Could you say how many lines in the records include "content"? Please give the number by itself.

=== Input for this task ===

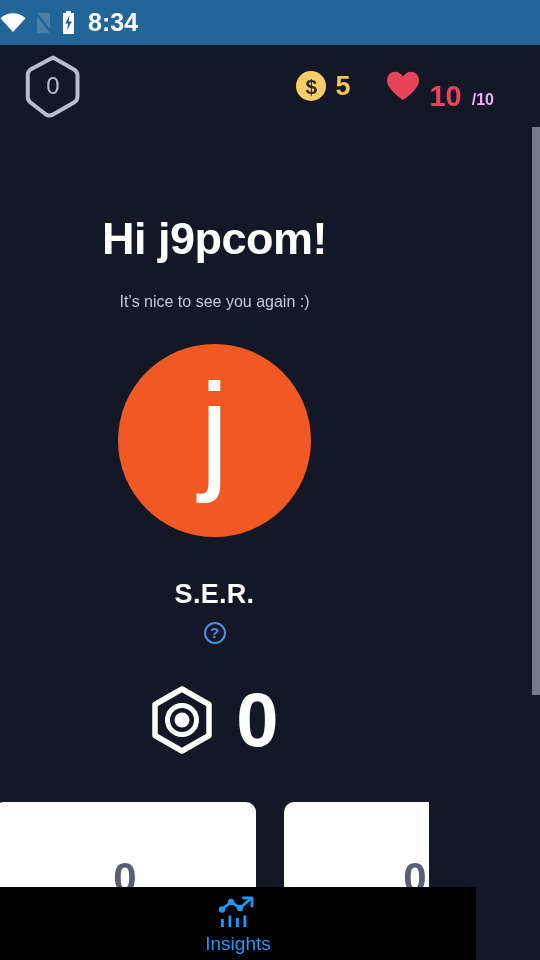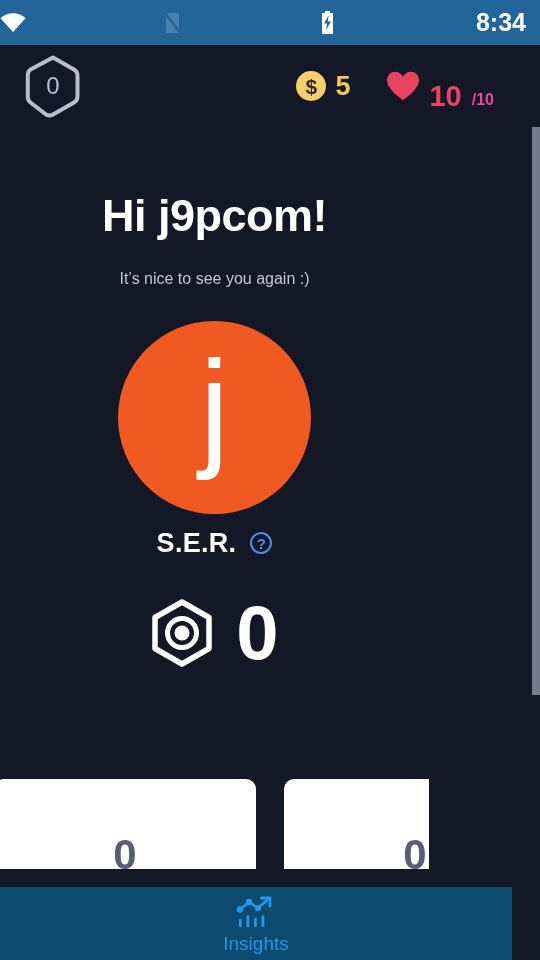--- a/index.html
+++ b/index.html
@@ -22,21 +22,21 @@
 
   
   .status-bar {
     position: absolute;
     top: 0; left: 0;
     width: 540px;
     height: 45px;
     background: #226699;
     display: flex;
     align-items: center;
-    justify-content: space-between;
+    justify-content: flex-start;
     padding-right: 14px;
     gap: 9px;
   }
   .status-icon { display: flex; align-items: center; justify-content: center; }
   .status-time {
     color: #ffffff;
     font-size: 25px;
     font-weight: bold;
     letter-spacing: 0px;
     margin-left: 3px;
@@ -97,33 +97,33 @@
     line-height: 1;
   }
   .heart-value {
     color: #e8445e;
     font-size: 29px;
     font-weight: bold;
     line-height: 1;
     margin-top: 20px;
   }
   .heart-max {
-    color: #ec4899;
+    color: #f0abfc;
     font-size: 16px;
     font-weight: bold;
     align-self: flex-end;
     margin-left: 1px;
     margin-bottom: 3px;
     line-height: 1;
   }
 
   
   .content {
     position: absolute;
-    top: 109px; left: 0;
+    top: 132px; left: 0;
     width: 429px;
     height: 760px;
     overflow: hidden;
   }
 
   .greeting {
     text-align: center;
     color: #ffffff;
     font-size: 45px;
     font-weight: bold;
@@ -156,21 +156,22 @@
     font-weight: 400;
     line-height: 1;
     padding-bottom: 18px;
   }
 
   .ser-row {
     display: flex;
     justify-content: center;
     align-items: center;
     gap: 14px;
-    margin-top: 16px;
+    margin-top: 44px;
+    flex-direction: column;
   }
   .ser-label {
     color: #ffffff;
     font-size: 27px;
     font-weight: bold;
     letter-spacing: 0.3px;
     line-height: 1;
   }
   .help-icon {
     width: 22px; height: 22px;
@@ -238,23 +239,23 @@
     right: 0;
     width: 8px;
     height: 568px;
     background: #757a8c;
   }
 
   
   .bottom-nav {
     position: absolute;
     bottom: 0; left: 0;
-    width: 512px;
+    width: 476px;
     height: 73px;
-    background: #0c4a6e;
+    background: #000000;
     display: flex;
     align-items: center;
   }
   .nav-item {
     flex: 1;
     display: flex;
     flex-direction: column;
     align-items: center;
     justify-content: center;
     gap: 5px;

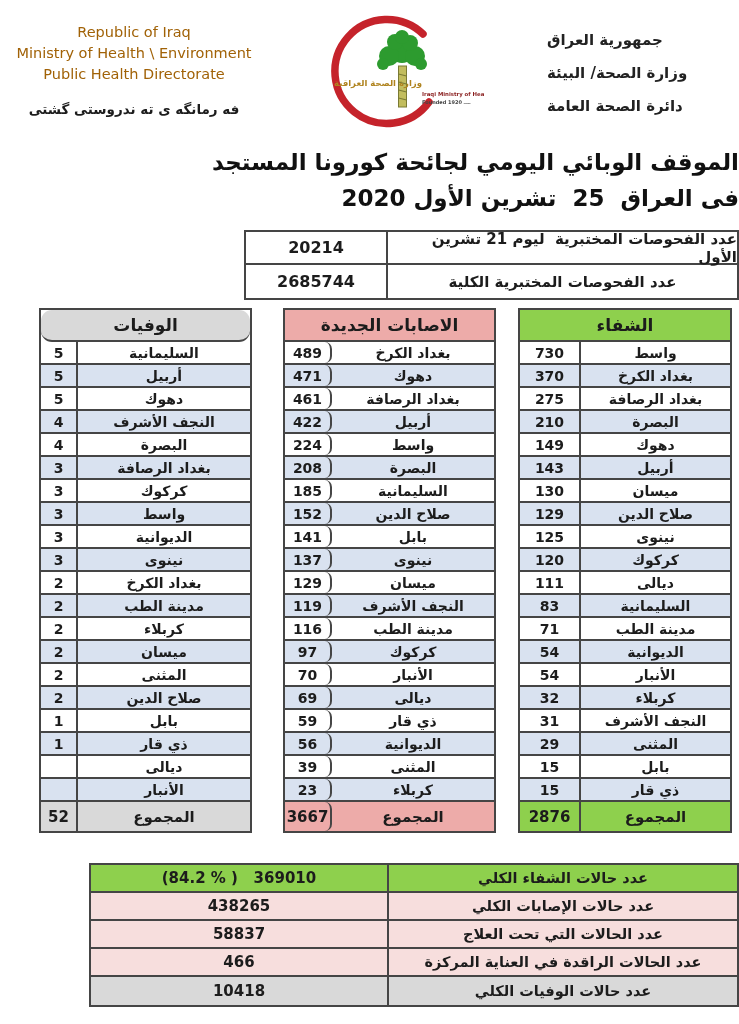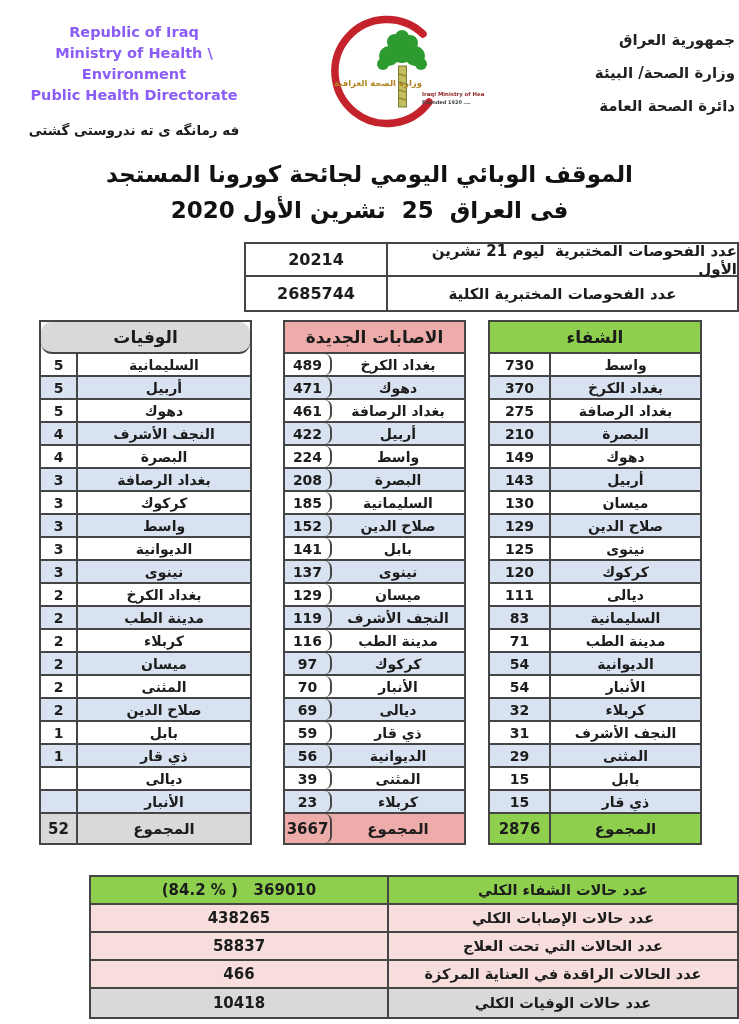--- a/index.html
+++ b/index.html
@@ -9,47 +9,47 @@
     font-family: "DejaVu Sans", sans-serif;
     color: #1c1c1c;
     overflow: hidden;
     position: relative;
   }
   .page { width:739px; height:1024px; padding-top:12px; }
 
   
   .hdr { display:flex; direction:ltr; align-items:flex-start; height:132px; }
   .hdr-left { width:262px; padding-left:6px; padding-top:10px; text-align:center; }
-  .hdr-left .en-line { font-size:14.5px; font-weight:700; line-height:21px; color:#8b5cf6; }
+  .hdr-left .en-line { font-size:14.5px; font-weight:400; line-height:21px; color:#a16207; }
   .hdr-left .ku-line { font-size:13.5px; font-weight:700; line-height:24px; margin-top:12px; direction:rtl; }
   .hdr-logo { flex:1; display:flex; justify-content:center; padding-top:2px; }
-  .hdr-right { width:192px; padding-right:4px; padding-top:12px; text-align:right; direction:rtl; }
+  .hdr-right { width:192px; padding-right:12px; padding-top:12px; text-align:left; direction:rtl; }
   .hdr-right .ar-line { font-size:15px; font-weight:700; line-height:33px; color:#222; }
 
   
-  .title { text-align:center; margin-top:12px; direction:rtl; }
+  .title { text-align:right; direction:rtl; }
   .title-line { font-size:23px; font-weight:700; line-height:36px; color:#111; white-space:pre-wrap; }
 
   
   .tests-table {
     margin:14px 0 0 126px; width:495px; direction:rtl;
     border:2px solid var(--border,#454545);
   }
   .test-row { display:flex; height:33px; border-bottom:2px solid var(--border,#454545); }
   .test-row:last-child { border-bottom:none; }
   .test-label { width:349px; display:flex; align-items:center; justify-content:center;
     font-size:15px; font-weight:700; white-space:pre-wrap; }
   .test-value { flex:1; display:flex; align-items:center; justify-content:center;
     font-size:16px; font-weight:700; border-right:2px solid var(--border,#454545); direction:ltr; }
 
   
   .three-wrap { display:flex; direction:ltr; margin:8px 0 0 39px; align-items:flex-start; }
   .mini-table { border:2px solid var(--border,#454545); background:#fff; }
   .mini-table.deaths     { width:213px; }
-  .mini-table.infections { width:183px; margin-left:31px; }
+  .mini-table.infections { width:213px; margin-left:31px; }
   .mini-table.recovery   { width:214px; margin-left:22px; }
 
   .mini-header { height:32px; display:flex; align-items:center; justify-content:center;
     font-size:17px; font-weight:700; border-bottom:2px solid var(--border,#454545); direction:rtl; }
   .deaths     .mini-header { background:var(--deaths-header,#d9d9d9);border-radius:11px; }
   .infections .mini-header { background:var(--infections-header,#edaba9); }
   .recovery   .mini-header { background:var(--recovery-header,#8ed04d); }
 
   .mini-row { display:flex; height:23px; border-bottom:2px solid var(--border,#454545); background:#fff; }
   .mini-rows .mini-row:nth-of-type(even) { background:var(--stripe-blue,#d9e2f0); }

===

→ Output for this task: 10